## Try it
Search the entries for lines with the string "size" and say how many there are, giving only the number.

## Extracted entries

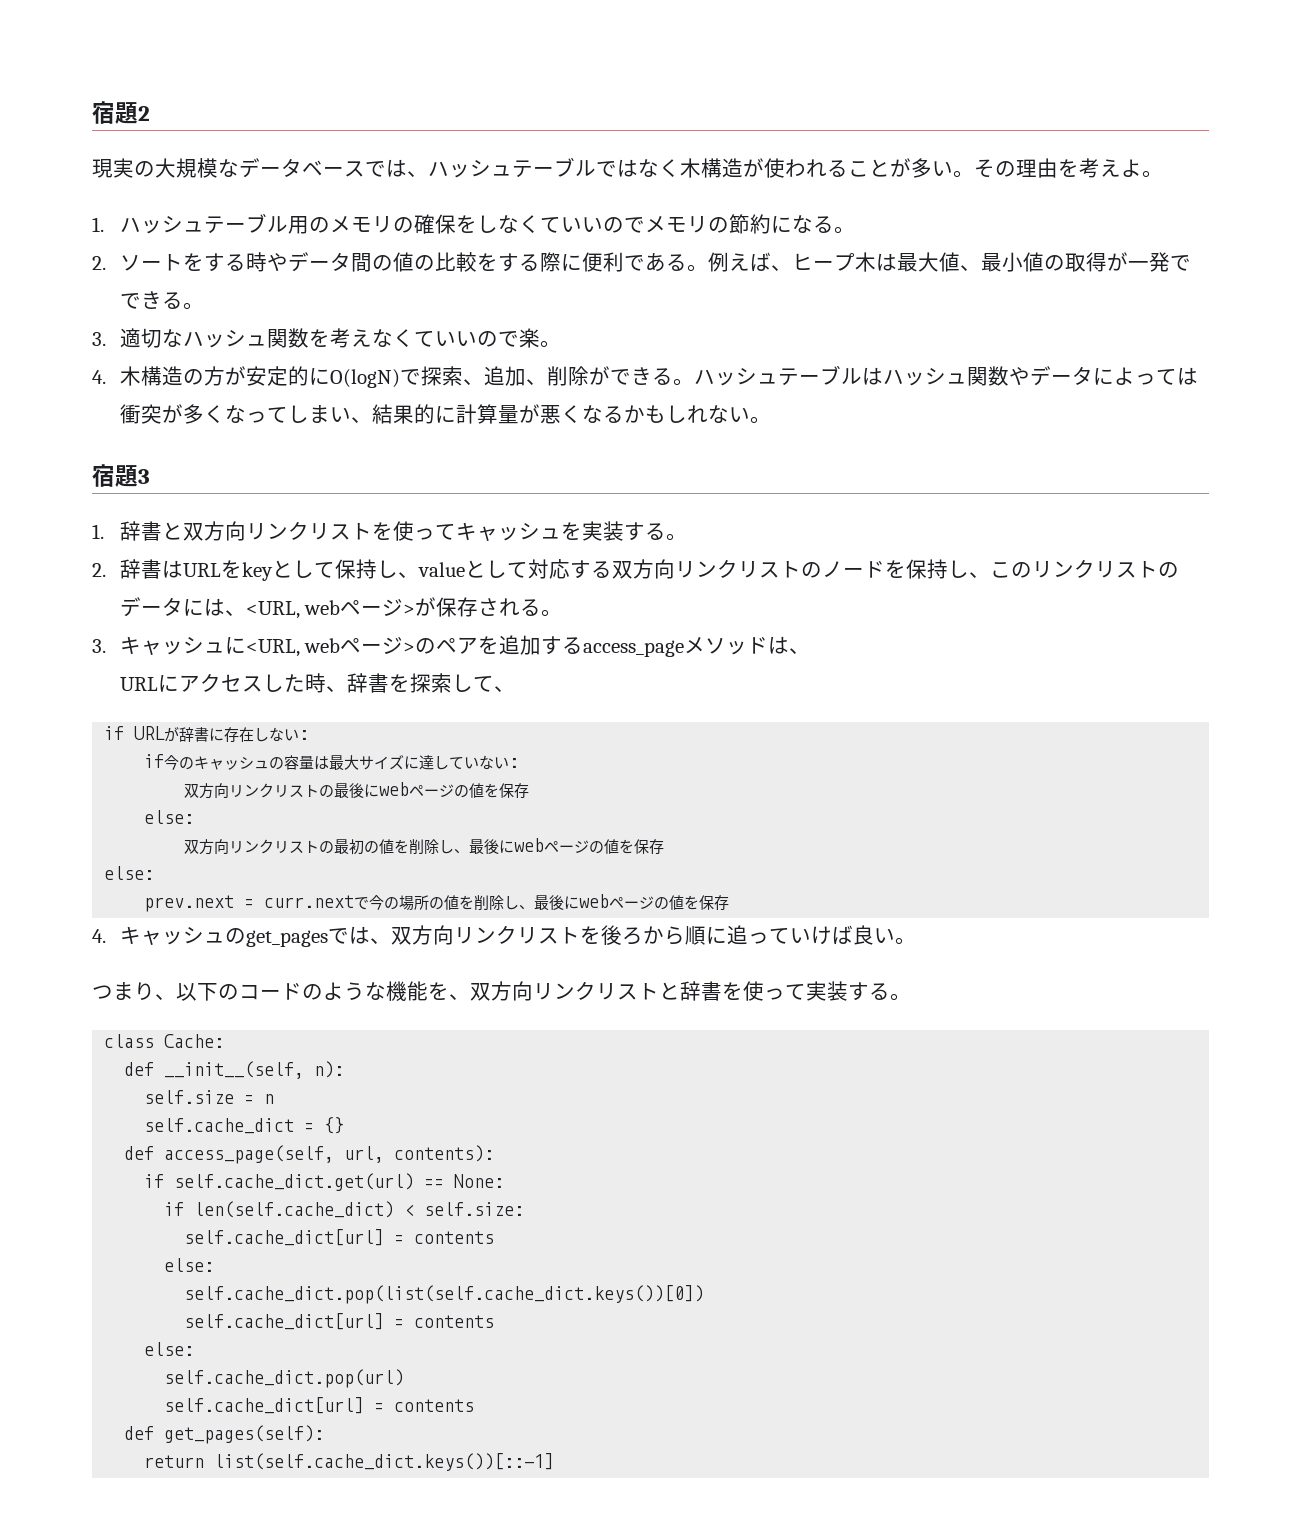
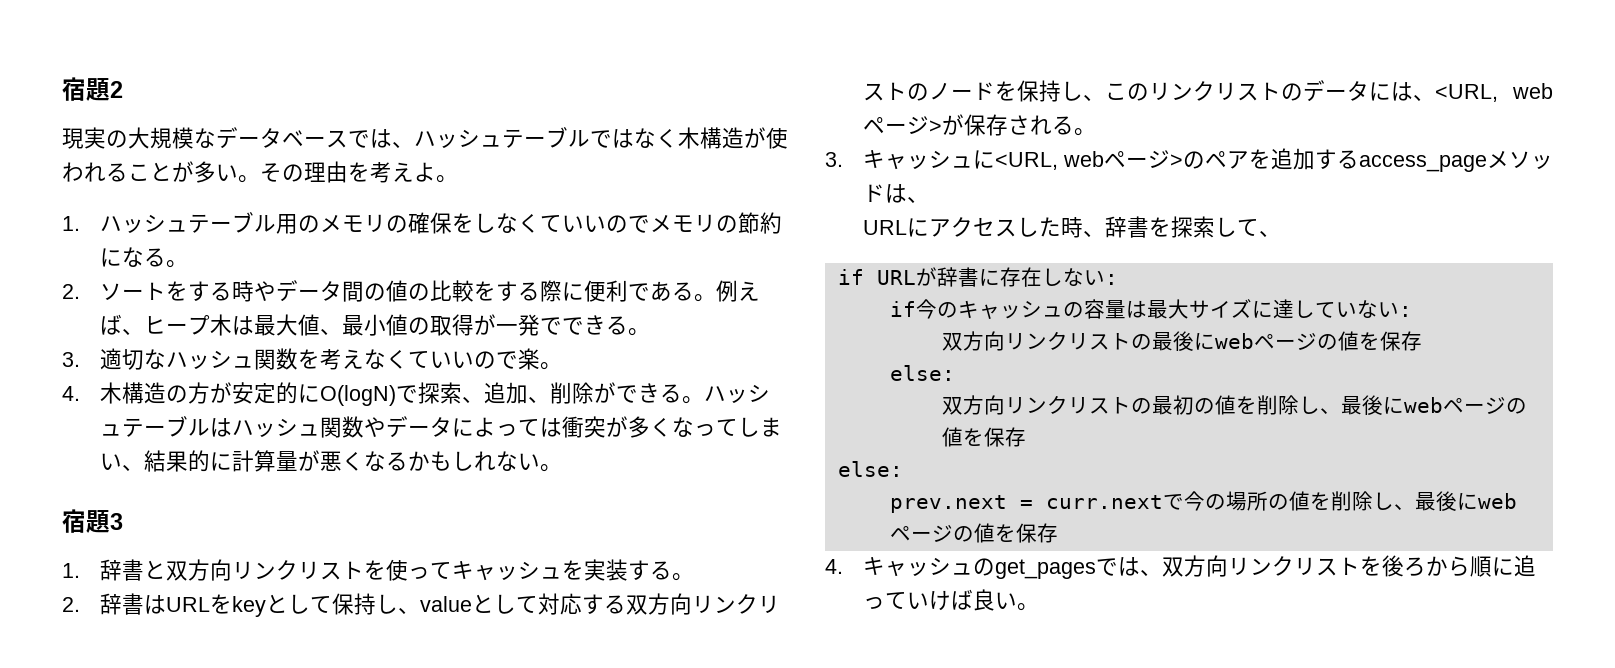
- つまり、以下のコードのような機能を、双方向リンクリストと辞書を使って実装する。
- class Cache:
- def __init__(self, n):
- self.size = n
- self.cache_dict = {}
- def access_page(self, url, contents):
- if self.cache_dict.get(url) == None:
- if len(self.cache_dict) < self.size:
- self.cache_dict[url] = contents
- else:
- self.cache_dict.pop(list(self.cache_dict.keys())[0])
- self.cache_dict[url] = contents
- else:
- self.cache_dict.pop(url)
- self.cache_dict[url] = contents
- def get_pages(self):
- return list(self.cache_dict.keys())[::-1]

## Written solution
2